Credit...Kenny Holston/The New York Times
U.S. Has Limited Knowledge of Those It Kills in Boat Strikes
The U.S. military has killed more than 80 people since the campaign began in early September. But it does not know who specifically is being killed.
by https://www.nytimes.com/by/julian-e-barnes · NY TimesIn decades of war against terrorist and insurgent groups, the military and spy agencies learned that to take down a network, they had to first understand it.
That often meant rounding up low-level people who could lead them to more important people.
While the United States had successes, it also made mistakes, sometimes hitting the wrong target or causing collateral damage, angering local populations and creating more opponents than were eliminated.
As a result of those errors, the United States worked to create detailed intelligence dossiers so that civilians approving the strikes could have confidence in who was being targeted and more clearly see the potential unintended consequences of a strike.

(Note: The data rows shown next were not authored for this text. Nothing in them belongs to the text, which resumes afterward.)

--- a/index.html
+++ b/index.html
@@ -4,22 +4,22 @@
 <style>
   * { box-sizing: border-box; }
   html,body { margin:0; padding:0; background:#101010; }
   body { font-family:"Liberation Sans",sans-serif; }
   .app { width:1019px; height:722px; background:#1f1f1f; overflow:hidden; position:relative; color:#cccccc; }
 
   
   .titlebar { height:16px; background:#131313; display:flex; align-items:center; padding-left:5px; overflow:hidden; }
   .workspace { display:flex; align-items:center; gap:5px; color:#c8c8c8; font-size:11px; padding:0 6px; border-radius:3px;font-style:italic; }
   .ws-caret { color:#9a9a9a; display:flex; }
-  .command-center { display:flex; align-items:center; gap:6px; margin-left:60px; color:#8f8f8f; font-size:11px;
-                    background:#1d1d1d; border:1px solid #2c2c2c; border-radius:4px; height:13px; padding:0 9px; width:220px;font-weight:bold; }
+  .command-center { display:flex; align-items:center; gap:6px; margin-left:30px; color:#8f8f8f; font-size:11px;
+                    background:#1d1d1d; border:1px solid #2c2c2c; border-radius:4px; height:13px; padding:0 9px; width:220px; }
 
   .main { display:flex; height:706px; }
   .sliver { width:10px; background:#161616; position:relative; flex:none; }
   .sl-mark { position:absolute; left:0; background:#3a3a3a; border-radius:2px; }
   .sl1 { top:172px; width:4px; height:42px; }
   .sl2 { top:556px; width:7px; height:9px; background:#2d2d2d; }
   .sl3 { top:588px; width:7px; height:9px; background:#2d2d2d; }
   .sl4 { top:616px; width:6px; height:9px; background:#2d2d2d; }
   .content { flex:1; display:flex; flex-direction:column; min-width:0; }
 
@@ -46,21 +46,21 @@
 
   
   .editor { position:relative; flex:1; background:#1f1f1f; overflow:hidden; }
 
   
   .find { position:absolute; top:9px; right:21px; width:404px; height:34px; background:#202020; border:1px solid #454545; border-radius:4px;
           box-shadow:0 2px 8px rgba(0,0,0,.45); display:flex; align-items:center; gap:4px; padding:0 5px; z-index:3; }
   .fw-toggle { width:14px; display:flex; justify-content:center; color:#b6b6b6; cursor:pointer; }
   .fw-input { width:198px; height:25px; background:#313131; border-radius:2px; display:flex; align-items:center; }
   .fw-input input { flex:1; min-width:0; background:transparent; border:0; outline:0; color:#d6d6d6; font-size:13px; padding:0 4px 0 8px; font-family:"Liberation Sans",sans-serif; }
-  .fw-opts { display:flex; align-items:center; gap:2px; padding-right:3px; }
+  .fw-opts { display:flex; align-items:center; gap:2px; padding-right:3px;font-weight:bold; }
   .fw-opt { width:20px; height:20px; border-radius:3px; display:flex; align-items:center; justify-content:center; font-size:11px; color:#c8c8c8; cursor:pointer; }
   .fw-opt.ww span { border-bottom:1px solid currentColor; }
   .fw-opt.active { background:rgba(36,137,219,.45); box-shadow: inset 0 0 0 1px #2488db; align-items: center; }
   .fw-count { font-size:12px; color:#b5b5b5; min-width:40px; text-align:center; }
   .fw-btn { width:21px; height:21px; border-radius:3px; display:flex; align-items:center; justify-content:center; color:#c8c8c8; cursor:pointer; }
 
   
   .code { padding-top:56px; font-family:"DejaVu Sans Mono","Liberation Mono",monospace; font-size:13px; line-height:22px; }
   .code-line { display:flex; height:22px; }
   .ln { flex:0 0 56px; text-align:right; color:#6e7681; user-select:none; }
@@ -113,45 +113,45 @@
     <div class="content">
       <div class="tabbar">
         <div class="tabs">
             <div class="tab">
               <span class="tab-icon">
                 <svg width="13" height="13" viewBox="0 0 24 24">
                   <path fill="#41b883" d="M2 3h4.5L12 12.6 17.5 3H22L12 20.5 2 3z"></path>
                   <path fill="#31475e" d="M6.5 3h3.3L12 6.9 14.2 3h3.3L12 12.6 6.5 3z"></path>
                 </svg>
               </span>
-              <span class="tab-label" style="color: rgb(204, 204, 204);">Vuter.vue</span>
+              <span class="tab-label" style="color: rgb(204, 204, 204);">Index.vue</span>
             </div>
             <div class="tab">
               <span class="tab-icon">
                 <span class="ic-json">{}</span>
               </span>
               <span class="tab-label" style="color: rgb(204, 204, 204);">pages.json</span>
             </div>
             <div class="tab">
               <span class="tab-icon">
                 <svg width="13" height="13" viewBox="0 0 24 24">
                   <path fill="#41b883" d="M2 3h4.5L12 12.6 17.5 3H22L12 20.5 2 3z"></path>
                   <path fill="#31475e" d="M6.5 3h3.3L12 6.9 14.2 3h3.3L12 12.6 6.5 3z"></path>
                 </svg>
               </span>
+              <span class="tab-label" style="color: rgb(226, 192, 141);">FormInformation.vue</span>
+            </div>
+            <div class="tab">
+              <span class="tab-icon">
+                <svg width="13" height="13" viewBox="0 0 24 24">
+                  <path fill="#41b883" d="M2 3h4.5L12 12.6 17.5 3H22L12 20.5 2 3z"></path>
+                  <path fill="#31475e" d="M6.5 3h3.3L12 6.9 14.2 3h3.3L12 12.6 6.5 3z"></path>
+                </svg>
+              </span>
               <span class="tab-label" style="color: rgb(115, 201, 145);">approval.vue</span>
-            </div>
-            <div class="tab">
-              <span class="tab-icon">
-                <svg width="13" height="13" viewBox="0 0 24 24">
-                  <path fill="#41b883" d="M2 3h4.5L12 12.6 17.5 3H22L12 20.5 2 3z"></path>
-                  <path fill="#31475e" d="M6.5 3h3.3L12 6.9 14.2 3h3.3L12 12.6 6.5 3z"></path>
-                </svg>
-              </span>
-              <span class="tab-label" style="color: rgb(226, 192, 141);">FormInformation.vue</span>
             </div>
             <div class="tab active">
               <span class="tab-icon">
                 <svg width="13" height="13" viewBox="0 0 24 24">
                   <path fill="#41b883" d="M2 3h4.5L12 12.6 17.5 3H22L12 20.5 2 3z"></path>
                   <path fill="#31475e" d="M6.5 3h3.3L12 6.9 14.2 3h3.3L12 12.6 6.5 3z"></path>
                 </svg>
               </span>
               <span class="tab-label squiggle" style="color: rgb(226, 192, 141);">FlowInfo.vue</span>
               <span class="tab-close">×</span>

But those lessons of the long war against terrorism appear to have been cast aside as the Trump administration attacks boats in the Caribbean and the eastern Pacific that it says are carrying drugs.

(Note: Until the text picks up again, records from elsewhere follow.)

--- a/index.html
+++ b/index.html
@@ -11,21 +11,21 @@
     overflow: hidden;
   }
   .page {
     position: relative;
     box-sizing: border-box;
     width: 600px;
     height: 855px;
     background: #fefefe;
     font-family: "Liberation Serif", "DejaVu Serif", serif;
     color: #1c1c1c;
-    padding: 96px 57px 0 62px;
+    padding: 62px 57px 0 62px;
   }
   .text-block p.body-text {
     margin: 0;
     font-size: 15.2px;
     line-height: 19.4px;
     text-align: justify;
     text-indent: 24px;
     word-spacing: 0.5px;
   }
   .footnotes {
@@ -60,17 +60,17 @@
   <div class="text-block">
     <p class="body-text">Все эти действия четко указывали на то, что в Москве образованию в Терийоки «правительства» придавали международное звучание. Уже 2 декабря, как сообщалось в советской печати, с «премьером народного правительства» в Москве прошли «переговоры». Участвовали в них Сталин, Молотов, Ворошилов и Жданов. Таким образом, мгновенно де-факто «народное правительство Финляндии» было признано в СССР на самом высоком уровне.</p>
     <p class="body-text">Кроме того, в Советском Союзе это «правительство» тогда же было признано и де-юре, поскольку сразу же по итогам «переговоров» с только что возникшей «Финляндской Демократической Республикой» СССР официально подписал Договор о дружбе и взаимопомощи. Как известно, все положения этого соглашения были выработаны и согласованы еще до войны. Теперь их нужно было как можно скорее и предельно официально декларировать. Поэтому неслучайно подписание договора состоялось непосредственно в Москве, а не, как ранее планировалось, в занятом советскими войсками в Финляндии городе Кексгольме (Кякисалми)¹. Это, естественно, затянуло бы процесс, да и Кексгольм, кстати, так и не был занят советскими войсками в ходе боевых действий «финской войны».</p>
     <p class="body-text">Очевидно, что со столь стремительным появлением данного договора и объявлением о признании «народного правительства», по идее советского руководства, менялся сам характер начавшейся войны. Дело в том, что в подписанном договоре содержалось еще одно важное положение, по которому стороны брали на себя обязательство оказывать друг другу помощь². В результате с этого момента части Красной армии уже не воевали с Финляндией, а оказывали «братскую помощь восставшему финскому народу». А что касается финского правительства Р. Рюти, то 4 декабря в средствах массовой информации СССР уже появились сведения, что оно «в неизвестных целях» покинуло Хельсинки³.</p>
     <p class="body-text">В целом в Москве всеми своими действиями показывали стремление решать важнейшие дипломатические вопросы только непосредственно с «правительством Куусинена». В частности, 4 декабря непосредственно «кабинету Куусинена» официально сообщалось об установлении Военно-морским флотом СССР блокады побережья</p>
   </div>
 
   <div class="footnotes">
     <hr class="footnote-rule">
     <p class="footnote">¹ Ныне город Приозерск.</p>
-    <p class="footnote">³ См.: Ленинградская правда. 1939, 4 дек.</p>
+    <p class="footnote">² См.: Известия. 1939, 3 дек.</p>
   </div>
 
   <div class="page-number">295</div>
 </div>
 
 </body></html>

The U.S. military has killed more than 80 people since the campaign began in early September. But it does not know who specifically is being killed, and the strikes were not designed to take out high-ranking cartel leaders.
Instead, the military has killed, at best, low-level people, whose role in the drug trade may have been taking a payment for moving cocaine from one spot to another. (At worst, some of the people killed could have been fishermen, migrants or others who had nothing to do with the drug trade.)
“Traditionally, our counternarcotics efforts have always been targeted at the head of the snake,” said Representative Jim Himes of Connecticut, the top Democrat on the House Intelligence Committee. “This is obviously the opposite of that. Now we’re going after the tail of the snake. We’re going after some, you know, poor ex-fishermen who took 300 bucks to run a load of cocaine to Trinidad.”
The strikes are also at odds with any effort to understand the cartels moving the drugs. Taking apart a network, experts said, requires capturing people and interrogating them to find out the financiers and leaders. By blowing up the boats, the United States is also destroying the intelligence and evidence.
“If what you wanted was to stop the drug trade, obviously this isn’t what you’d be doing,” said Annie Pforzheimer, a former senior U.S. diplomat who specialized in counternarcotics during her career. “Because you’d be capturing the people in the boats, turning them to get the next level of the organization, turning those people to the next level and getting to the top.”
The military knows that someone on the boats has a connection to a drug cartel, and it has some level of confidence that drugs are on the vessels, according to people familiar with the military’s classified briefings. But in most, if not all, of the strikes, the Pentagon does not know precisely whom it is killing, those people said.
And Democratic lawmakers say that presents a real danger.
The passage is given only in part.